◆ **Task statement**:
Would you copy out the following entries exactly, without any of the pictures?

Collection entries:
****************************************

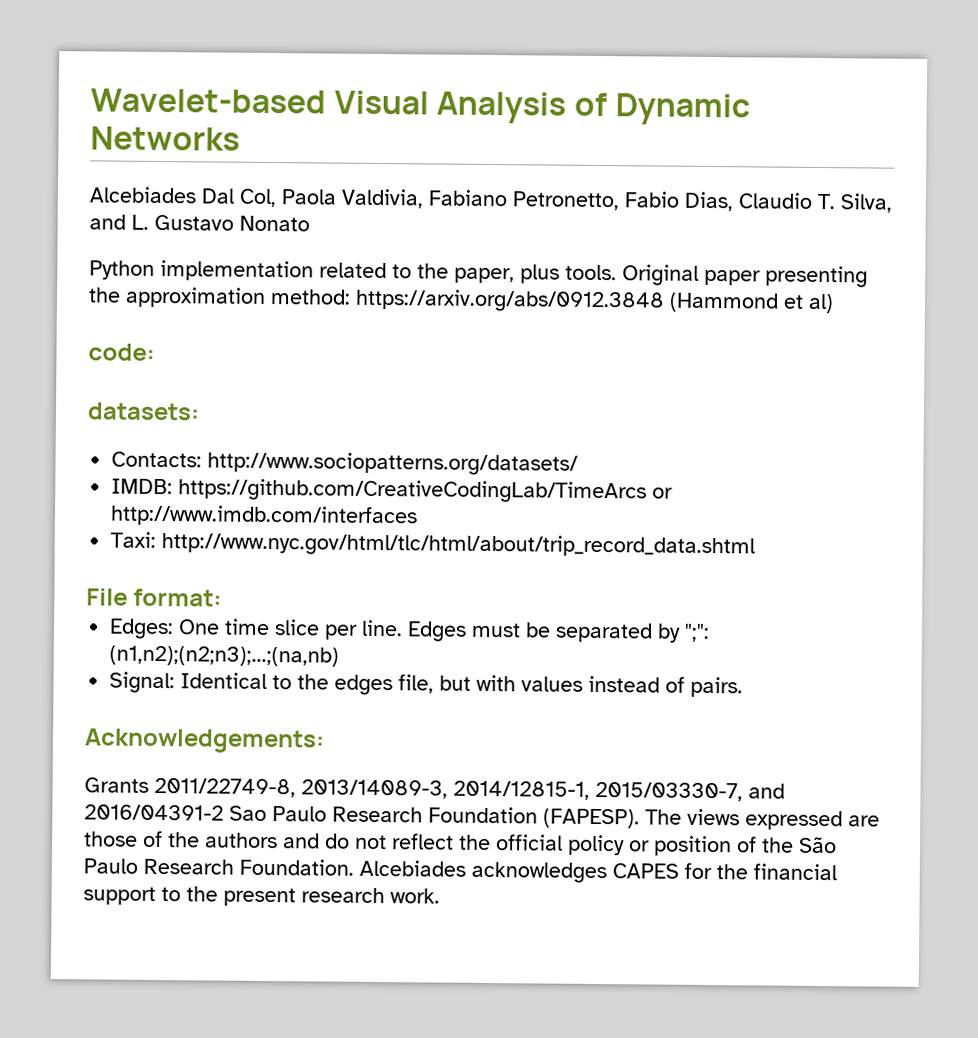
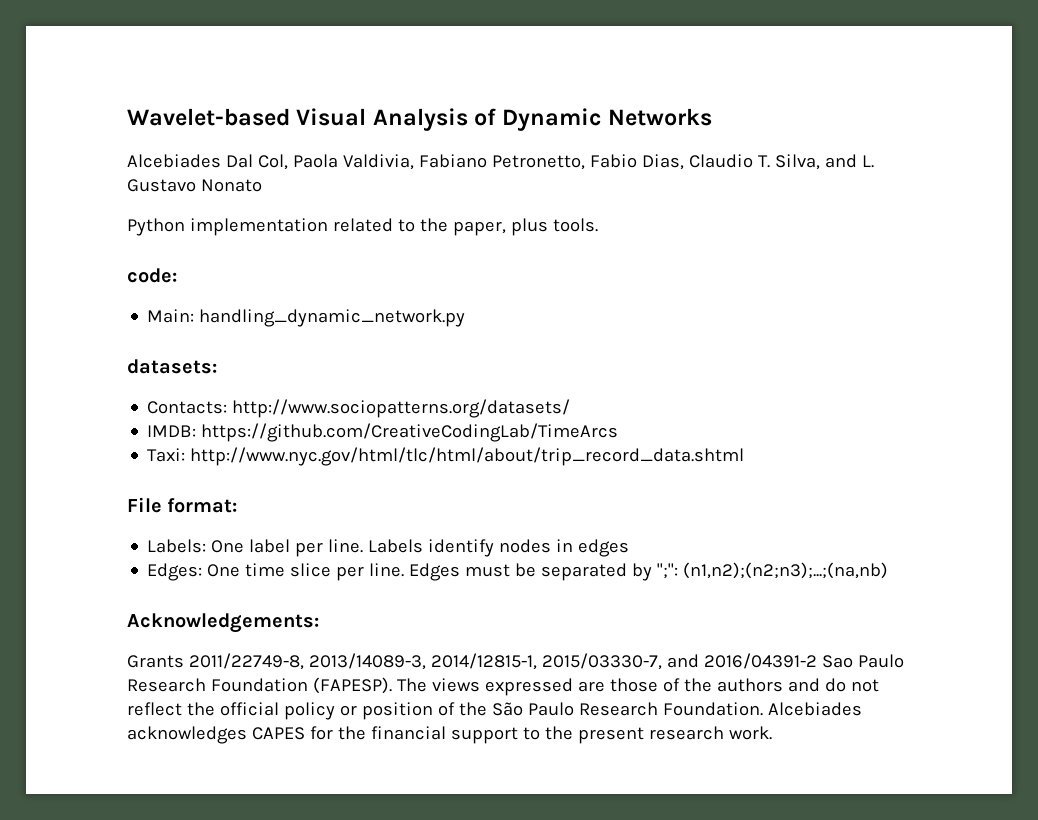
[622,264,868,288] [88,286,834,314] Original paper presenting the approximation method: https://arxiv.org/abs/0912.3848 (Hammond et al) -> (598, 225) none
(155, 352) none -> [147,309,466,327] // Main: handling_dynamic_network.py
[652,487,674,499] [110,504,419,528] or http://www.imdb.com/interfaces -> (619, 432) none
(223, 597) none -> [147,539,630,557] // Labels: One label per line. Labels identify nodes in edges
[109,671,744,698] // Signal: Identical to the edges file, but with values instead of pairs. -> (889, 570) none

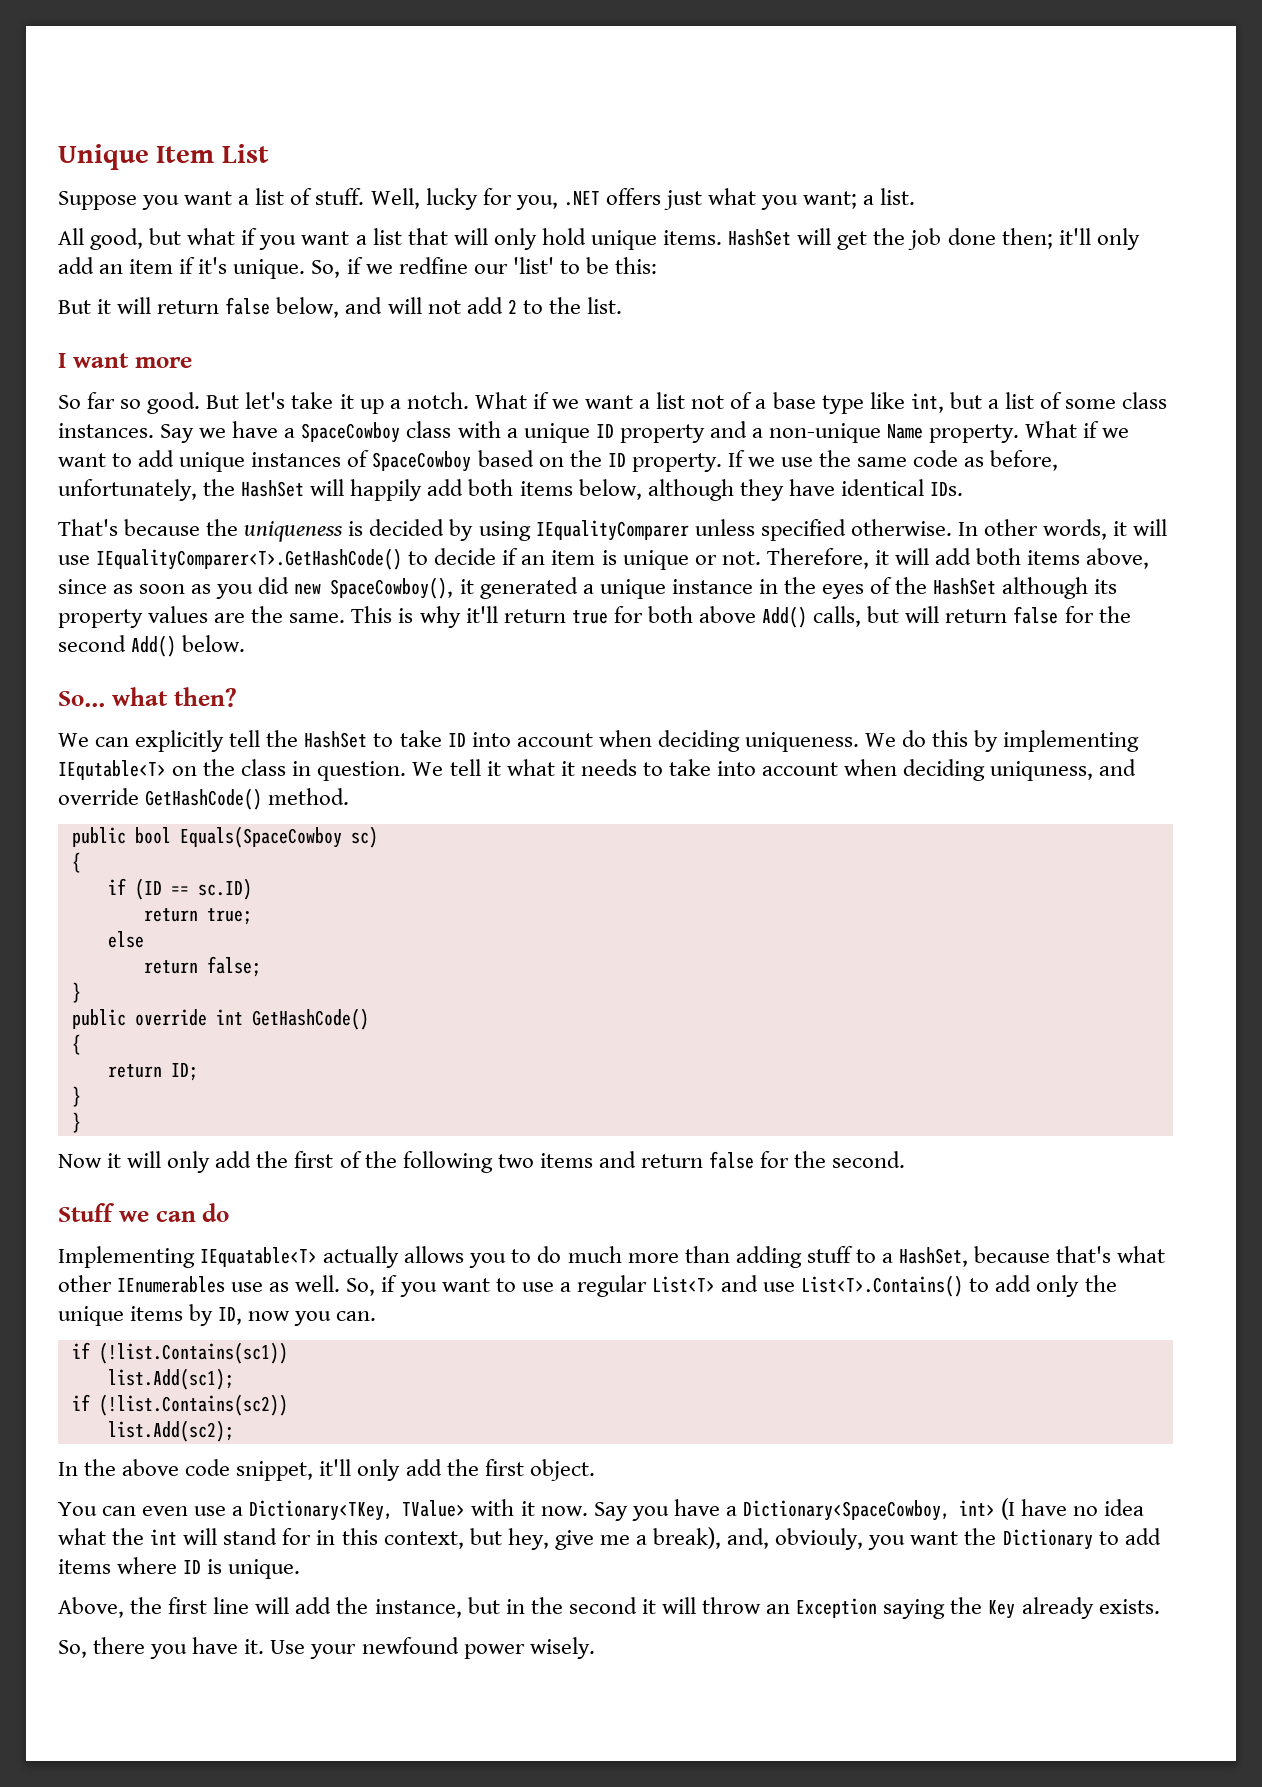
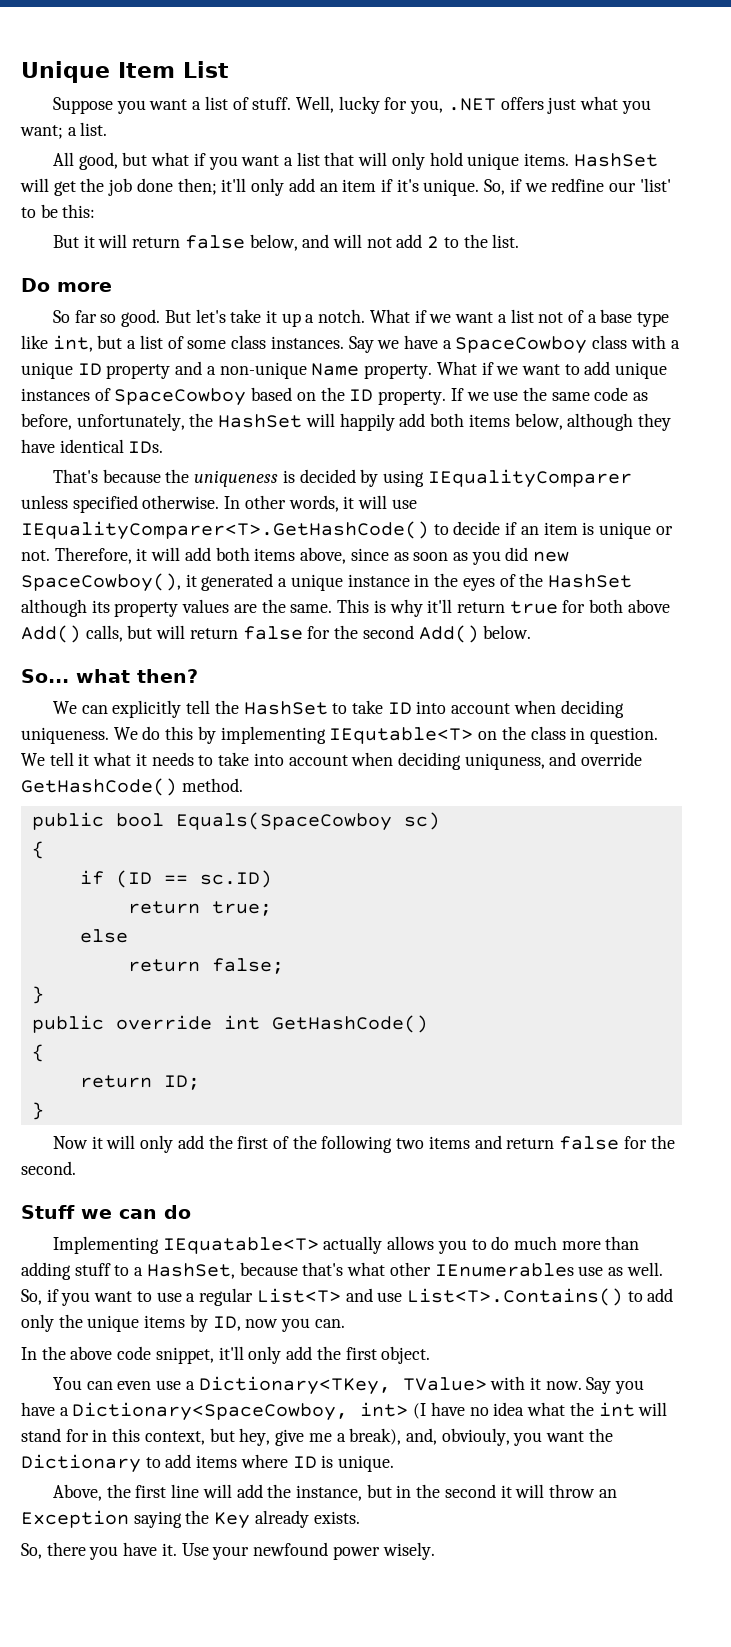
[58,353,129,368] I want -> [21,278,50,292] Do
[71,1112,81,1133] // } -> (44, 1111) none
[71,1342,288,1364] [107,1368,234,1390] [71,1394,288,1416] [107,1420,234,1442] // if (!list.Contains(sc1)) // list.Add(sc1); // if (!list.Contains(sc2)) // list.Add(sc2); -> (345, 1323) none

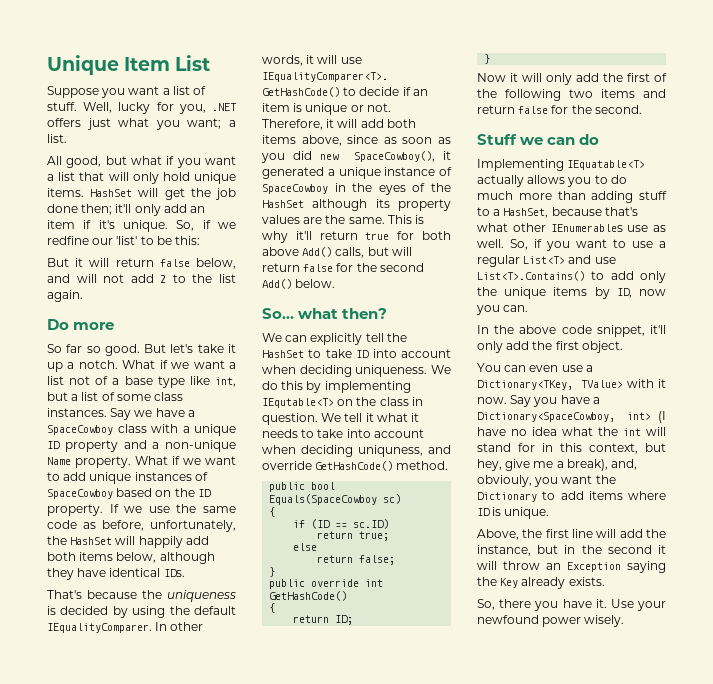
[492,234,520,248] list. -> [219,274,236,283] [47,290,83,302] list again.
[427,469,632,488] [21,495,220,513] IEqualityComparer unless specified otherwise. -> [169,606,236,615] [47,623,152,633] the default IEqualityComparer.
(410, 580) none -> [439,167,452,176] [262,184,328,194] of SpaceCowboy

****************************************

◆ **Solution for this task**:
[622,264,868,288] [88,286,834,314] Original paper presenting the approximation method: https://arxiv.org/abs/0912.3848 (Hammond et al) -> (598, 225) none
(155, 352) none -> [147,309,466,327] // Main: handling_dynamic_network.py
[652,487,674,499] [110,504,419,528] or http://www.imdb.com/interfaces -> (619, 432) none
(223, 597) none -> [147,539,630,557] // Labels: One label per line. Labels identify nodes in edges
[109,671,744,698] // Signal: Identical to the edges file, but with values instead of pairs. -> (889, 570) none

[58,353,129,368] I want -> [21,278,50,292] Do
[71,1112,81,1133] // } -> (44, 1111) none
[71,1342,288,1364] [107,1368,234,1390] [71,1394,288,1416] [107,1420,234,1442] // if (!list.Contains(sc1)) // list.Add(sc1); // if (!list.Contains(sc2)) // list.Add(sc2); -> (345, 1323) none

[492,234,520,248] list. -> [219,274,236,283] [47,290,83,302] list again.
[427,469,632,488] [21,495,220,513] IEqualityComparer unless specified otherwise. -> [169,606,236,615] [47,623,152,633] the default IEqualityComparer.
(410, 580) none -> [439,167,452,176] [262,184,328,194] of SpaceCowboy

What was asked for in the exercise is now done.